### Directions
This exercise calls for the line with "- World Bank to End New Lending to", the line with "2 HOURS AGO", and all lines between them in the material below, output exactly and with no other lines.

[Start of section]

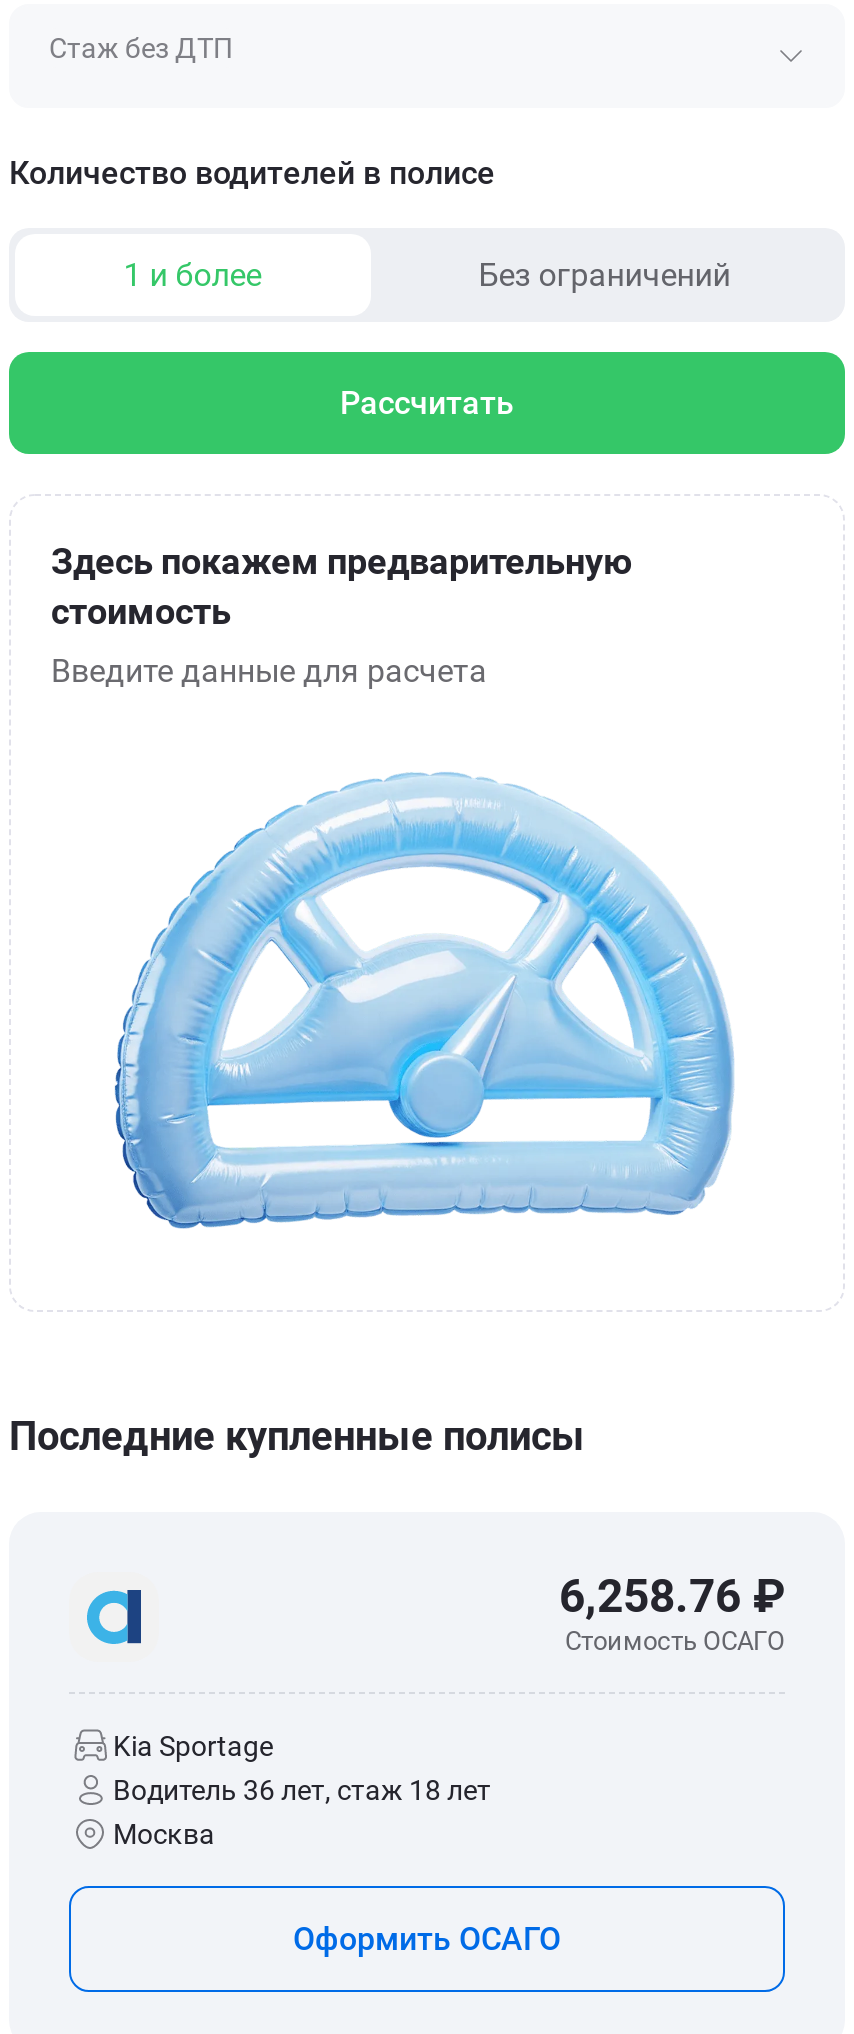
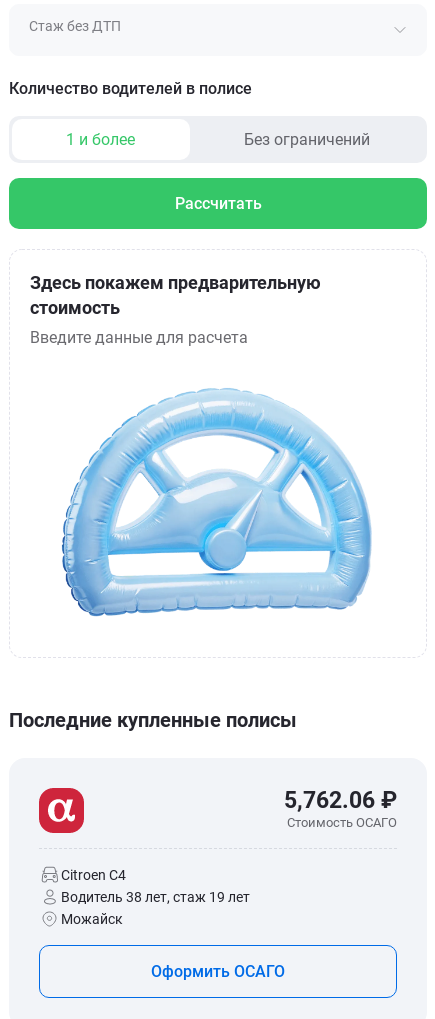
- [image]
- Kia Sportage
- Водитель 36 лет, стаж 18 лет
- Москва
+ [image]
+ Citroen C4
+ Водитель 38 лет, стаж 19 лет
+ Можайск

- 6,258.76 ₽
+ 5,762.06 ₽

[End of section]
[Start of section]

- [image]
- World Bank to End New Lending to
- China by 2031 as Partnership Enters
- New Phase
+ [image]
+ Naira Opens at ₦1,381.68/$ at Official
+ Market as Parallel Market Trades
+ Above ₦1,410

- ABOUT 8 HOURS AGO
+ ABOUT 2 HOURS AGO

[End of section]

### Output
- World Bank to End New Lending to
- China by 2031 as Partnership Enters
- New Phase
+ [image]
+ Naira Opens at ₦1,381.68/$ at Official
+ Market as Parallel Market Trades
+ Above ₦1,410

- ABOUT 8 HOURS AGO
+ ABOUT 2 HOURS AGO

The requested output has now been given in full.